Noncoding genetic variants could help predict prognosis in melanoma
One of the first studies to demonstrate that inherited genetic markers could be utilized in predicting the prognosis of melanoma has recently been published in Clinical Cancer Research. The markers, uncovered by a team at NYU Langone Medical Center (NY, USA), could allow personalized predictions of an individual’s survival and pinpoint patients who require closer monitoring following surgery.
As melanoma accounts for 80% of skin cancer deaths, determining a method to identify those at the greatest risk at an early disease stage remains of key importance within oncology. Presently, this assessment of risk in melanoma patients is limited to a set of clinical and pathological tests that are not specific or sensitive enough to tailor melanoma prognosis to individual patients.

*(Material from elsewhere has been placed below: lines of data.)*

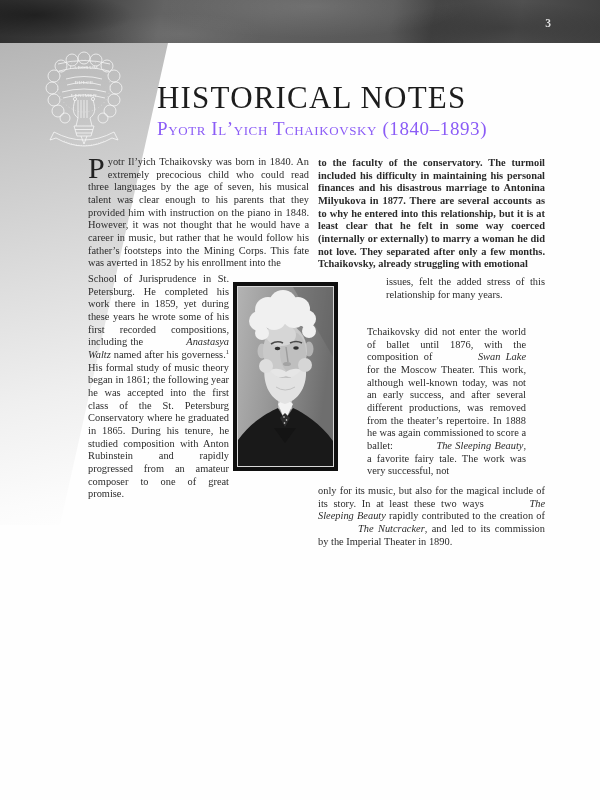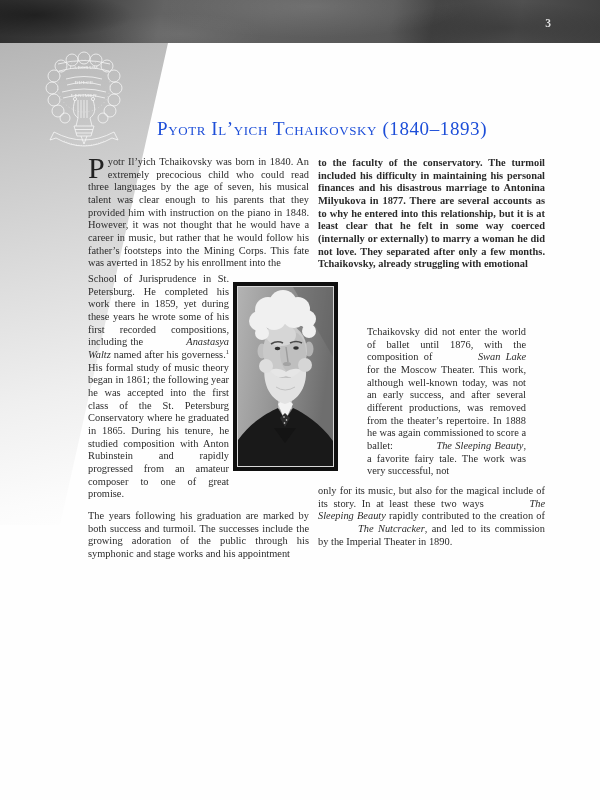"HISTORICAL NOTES" div.title { html: none -> <div>HISTORICAL NOTES</div> }
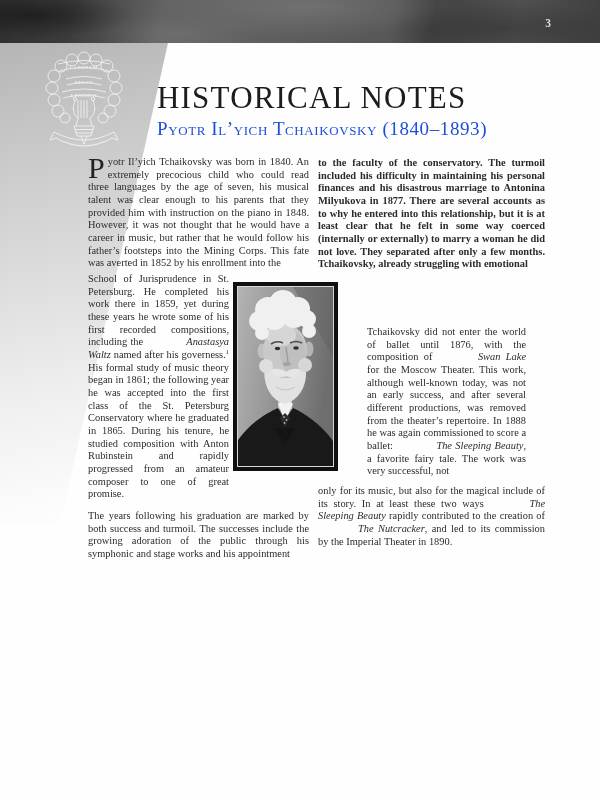"Pyotr Il’yich Tchaikovsky (1840–1893)" .subtitle { color: #1d4ed8 -> #8b5cf6 }
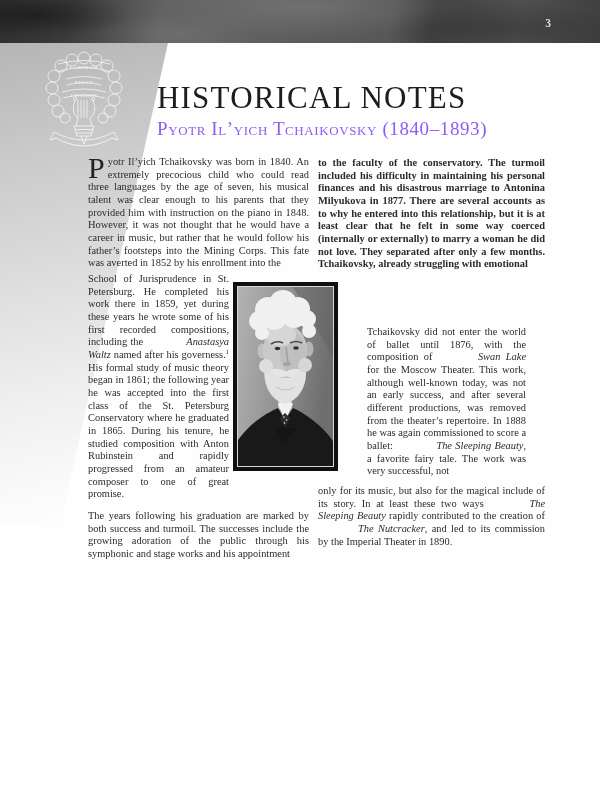"issues, felt the added stress" div.tx { html: none -> <div>issues, felt the added stress of this relationship for many years.</div> }
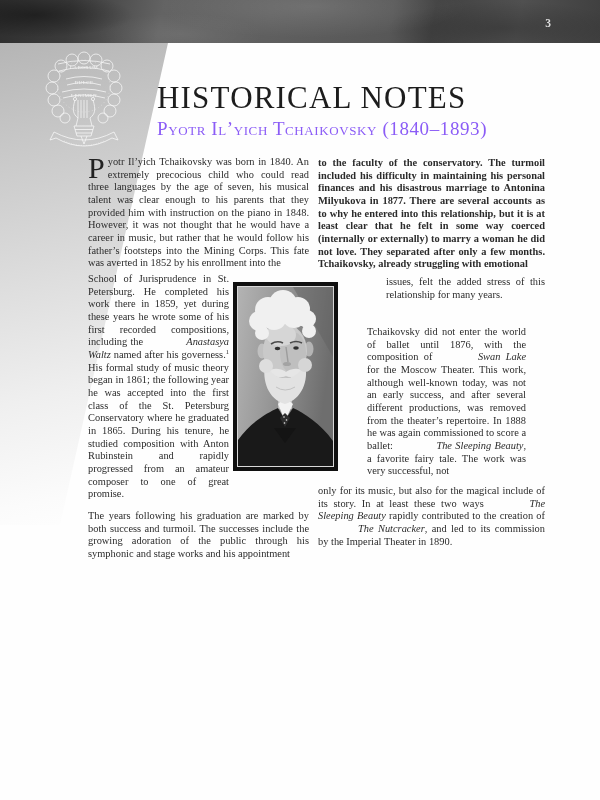"The years following his graduation" div.tx { html: <div>The years following his graduation are marked by both success and turmoil. The successes include the growing adoration of the public through his symphonic and stage works and his appointment</div> -> none }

The ability to escape immune surveillance is a key hallmark of melanomas that progress and thus the NYU team focused their research on inherited genetic markers within the immune response pathways.
As senior author Tomas Kirchhoff (NYU Langone Medical Center) explained: “We hypothesized that if someone inherits a certain genetic variant that suppresses immunity, there is a much higher chance that once melanoma strikes, it will progress faster.”
In order to pinpoint any such inherited markers, Kirchhoff and team scrutinized just shy of 400 gene variants termed expression quantitative trait loci (eQTLs), which are involved in immune regulation in humans. These eQTLs are located in noncoding regions of DNA, yet directly affect the activation or nearby protein-coding genes.
To further their search for gene variants, a database from the Multiple Tissue Human Expression Resource (MuTHER) project, a UK-based initiative that contains eQTL data collected from a large number of normal twins from a healthy population, was also utilized.
Following this analysis, those genetic variants that demonstrated the most notable correlation with the activation of immune genes in the twin population were tested in melanoma samples isolated from 1221 patients. Two variants were found to be significantly associated with melanoma survival, with the prediction of prognosis being strongest when both gene variants were tested together in the human samples.
“This joint test showed that the two markers do not fully correlate with established pathological predictors, suggesting their independent clinical relevance,” Kirchhoff continued.
The combination of these two genetic variants can be identified in approximately 60 % of the population and was associated with a less favorable melanoma prognosis in the patient samples tested. By contrast, the remaining 40 % of patients with the alternative genotype had on average 5 years better survival.
Both these gene variants were found to be located on chromosome 1, in a region that contains give interleukin genes. The less favorable genotypes for the two genetic variants associate with decreased activation of two interleukin genes in this region, IL10 and IL19.
“We strongly suspect that the genetic variants we identified impact balanced activation of these interleukins, which could play a major role in the progression of melanoma towards more aggressive, metastatic disease,” explained Kirchhoff. “In turn, this imbalanced immunity determines, or modulates, melanoma survival.”
In a continuation of this research, the team will attempt to replicate these findings in a larger patient group. They postulate that in the future these markers could be targeted at early melanoma stages in patients at high risk of poor outcomes, while also suggesting that their method could be extended to the discovery of prognostic markers in other types of cancer.